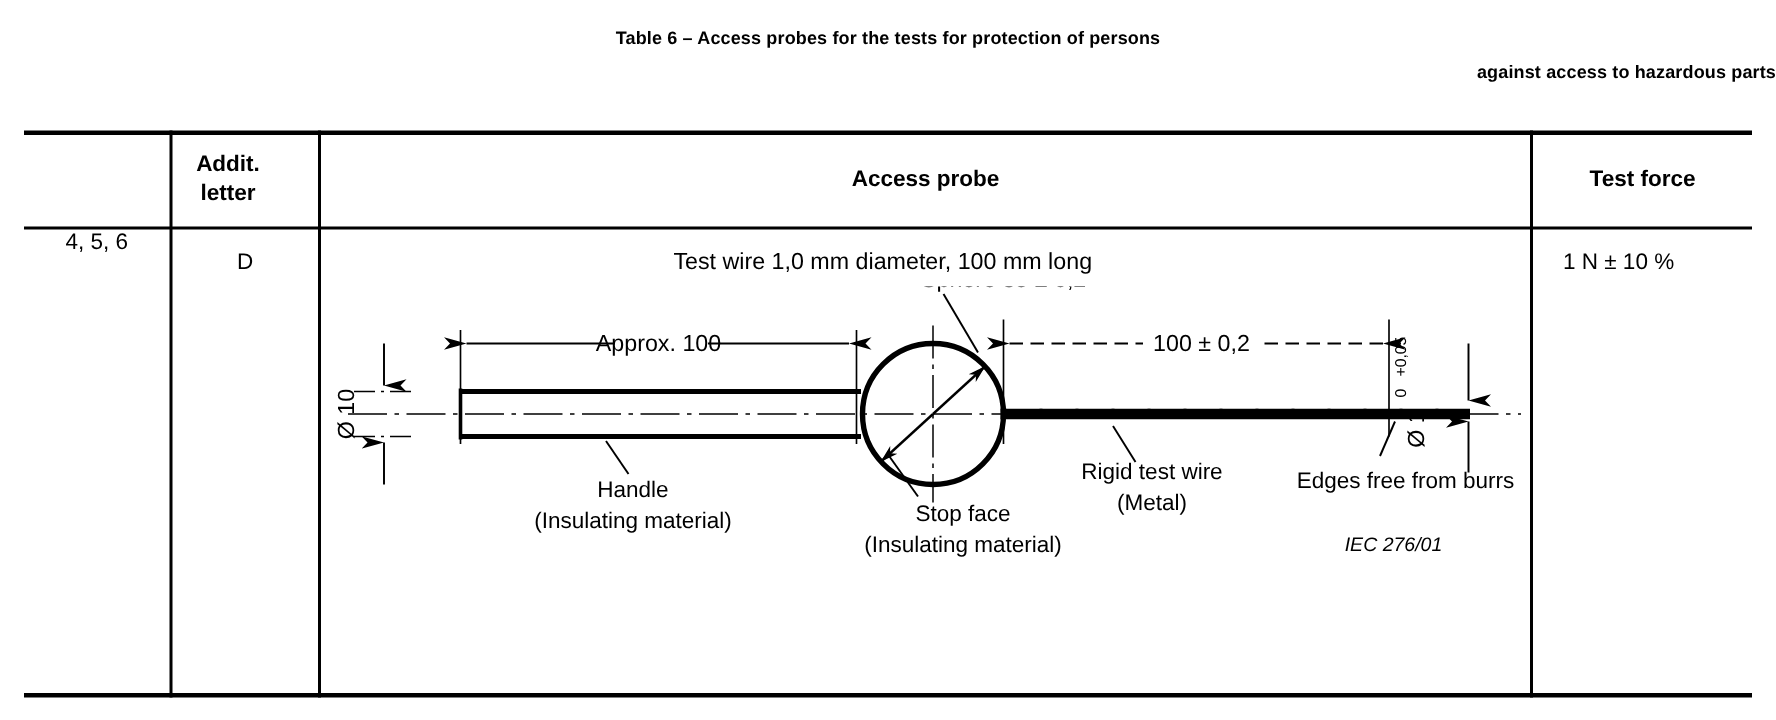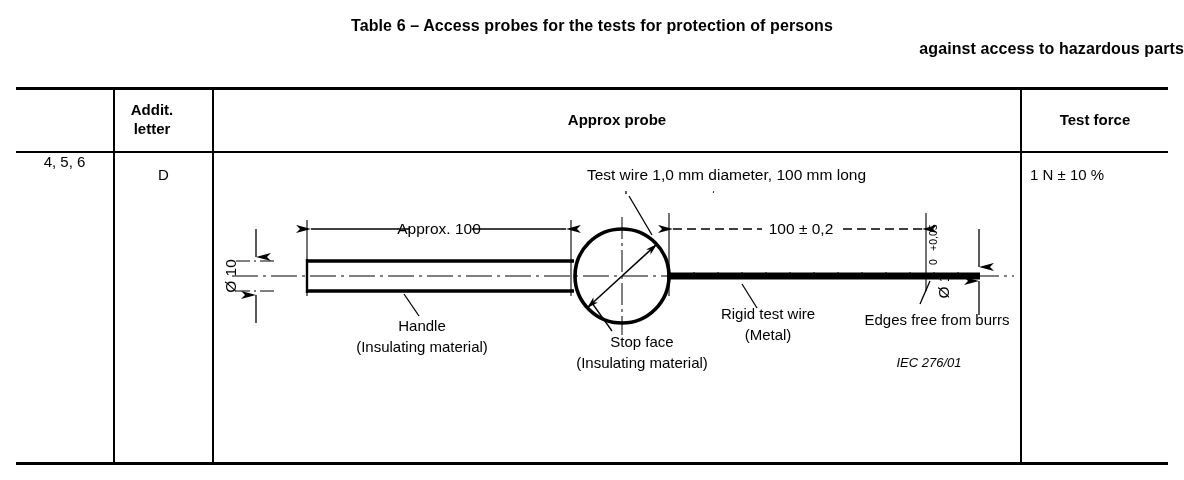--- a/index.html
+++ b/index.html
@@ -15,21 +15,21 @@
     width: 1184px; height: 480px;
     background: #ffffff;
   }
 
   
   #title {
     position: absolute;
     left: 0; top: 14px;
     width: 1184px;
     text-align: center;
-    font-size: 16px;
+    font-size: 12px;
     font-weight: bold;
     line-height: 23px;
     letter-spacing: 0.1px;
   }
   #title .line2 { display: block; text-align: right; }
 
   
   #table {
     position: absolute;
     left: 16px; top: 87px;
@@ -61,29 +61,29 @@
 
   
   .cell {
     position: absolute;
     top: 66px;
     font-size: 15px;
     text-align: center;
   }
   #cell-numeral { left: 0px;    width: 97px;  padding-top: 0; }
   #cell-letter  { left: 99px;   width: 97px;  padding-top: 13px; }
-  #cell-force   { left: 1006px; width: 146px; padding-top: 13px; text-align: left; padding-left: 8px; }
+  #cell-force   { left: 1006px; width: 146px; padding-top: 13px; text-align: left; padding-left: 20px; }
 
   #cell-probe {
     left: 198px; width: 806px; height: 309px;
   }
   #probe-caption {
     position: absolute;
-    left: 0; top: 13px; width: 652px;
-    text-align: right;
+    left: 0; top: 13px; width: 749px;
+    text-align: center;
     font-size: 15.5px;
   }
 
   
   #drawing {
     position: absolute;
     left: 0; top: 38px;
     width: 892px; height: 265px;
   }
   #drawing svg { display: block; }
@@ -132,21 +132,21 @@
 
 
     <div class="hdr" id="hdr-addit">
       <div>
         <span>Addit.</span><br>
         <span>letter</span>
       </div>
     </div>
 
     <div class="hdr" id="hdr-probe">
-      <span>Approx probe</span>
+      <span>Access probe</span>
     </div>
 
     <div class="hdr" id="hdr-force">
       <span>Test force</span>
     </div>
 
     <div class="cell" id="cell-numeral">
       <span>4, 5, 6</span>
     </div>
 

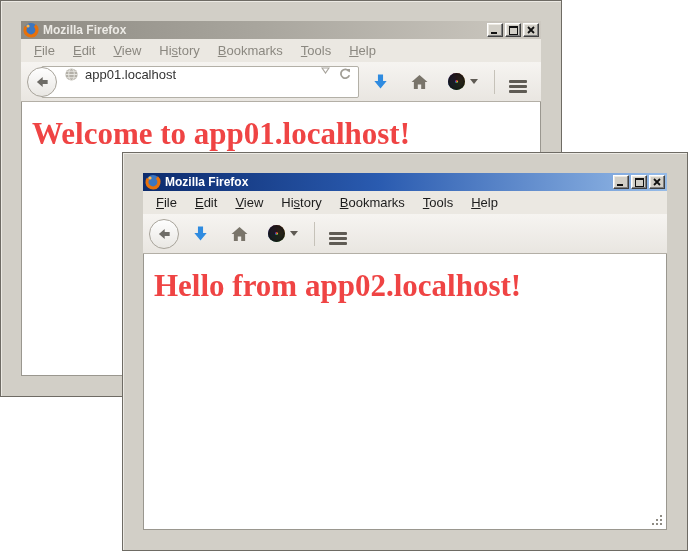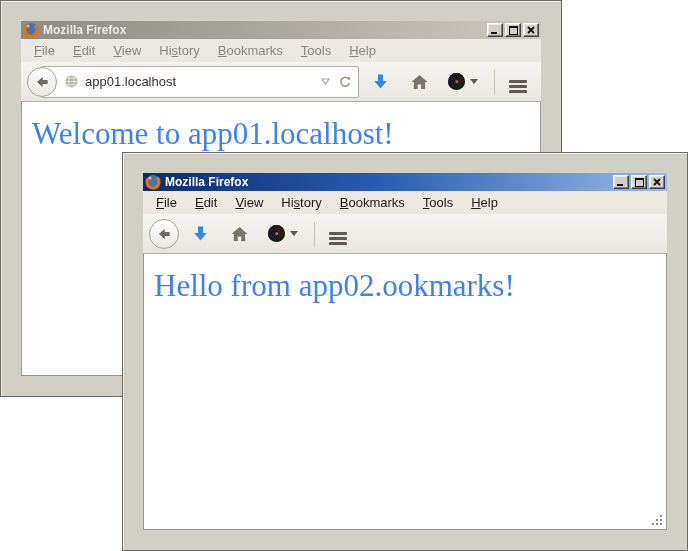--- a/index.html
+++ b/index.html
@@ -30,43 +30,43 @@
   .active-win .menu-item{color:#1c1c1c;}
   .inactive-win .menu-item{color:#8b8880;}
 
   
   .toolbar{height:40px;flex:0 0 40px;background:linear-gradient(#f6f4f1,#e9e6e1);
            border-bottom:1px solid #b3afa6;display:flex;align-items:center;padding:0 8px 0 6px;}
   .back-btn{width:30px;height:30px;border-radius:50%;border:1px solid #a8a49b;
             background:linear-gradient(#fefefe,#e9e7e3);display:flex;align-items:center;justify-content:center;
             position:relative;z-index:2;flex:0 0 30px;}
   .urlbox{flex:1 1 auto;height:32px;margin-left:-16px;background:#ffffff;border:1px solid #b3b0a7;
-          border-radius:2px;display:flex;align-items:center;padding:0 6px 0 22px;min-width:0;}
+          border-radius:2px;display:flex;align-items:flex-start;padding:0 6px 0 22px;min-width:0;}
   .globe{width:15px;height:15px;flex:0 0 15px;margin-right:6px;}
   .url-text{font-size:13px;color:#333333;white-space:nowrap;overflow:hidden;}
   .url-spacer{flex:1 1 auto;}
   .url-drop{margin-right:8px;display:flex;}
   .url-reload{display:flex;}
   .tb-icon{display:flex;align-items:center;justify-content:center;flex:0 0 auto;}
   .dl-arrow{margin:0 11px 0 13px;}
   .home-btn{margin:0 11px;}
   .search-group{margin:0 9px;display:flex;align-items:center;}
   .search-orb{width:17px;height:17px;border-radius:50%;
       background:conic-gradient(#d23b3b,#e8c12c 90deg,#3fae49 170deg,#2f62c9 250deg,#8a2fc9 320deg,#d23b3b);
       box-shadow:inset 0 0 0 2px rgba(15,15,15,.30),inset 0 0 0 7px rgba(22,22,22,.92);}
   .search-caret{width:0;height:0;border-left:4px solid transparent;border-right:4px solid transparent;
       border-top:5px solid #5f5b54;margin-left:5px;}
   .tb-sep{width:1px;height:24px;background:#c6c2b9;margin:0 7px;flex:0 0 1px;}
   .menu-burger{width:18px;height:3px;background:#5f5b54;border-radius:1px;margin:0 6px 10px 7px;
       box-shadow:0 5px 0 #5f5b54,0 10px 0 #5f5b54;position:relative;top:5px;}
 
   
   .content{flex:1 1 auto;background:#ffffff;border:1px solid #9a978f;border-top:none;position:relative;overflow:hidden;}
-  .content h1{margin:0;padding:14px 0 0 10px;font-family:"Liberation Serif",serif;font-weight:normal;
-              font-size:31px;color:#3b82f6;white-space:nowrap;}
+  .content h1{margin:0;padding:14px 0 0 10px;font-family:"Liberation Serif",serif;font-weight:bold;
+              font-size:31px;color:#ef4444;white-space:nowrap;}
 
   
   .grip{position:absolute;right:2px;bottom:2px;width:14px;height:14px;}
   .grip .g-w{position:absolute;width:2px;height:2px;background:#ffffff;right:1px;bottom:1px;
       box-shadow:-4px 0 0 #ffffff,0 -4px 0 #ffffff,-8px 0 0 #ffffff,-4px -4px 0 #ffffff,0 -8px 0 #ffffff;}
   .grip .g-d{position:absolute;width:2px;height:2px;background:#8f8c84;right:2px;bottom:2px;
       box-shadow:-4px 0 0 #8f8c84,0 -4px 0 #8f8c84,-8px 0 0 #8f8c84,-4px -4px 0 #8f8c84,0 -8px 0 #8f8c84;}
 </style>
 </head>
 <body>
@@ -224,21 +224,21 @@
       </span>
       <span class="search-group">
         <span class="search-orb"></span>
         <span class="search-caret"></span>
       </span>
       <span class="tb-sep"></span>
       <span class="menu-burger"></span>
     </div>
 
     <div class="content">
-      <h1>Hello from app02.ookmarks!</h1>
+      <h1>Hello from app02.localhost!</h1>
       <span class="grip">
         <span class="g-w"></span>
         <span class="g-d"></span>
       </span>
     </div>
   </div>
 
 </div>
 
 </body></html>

·····

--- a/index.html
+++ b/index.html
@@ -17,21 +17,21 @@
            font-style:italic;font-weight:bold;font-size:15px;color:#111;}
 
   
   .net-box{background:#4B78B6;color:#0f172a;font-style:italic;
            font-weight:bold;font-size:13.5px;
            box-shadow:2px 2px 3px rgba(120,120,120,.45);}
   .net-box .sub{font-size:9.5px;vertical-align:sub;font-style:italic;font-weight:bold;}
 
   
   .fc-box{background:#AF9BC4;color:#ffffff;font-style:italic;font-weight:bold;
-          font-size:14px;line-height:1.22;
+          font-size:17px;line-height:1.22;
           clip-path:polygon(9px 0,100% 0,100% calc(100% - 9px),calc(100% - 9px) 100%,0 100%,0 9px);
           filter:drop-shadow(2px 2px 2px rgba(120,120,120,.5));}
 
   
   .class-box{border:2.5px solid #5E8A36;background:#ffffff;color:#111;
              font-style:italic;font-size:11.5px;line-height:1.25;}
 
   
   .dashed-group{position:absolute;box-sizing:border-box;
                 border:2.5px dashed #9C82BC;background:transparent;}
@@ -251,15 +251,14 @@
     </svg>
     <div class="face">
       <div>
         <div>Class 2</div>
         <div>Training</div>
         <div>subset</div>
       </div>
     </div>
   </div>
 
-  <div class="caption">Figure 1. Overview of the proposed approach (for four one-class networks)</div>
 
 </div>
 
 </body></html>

·····

Your assignment
What this exercise asks for is every line of the data above with the word "justify".

Written response
             background:linear-gradient(#fefefe,#e9e7e3);display:flex;align-items:center;justify-content:center;
   .tb-icon{display:flex;align-items:center;justify-content:center;flex:0 0 auto;}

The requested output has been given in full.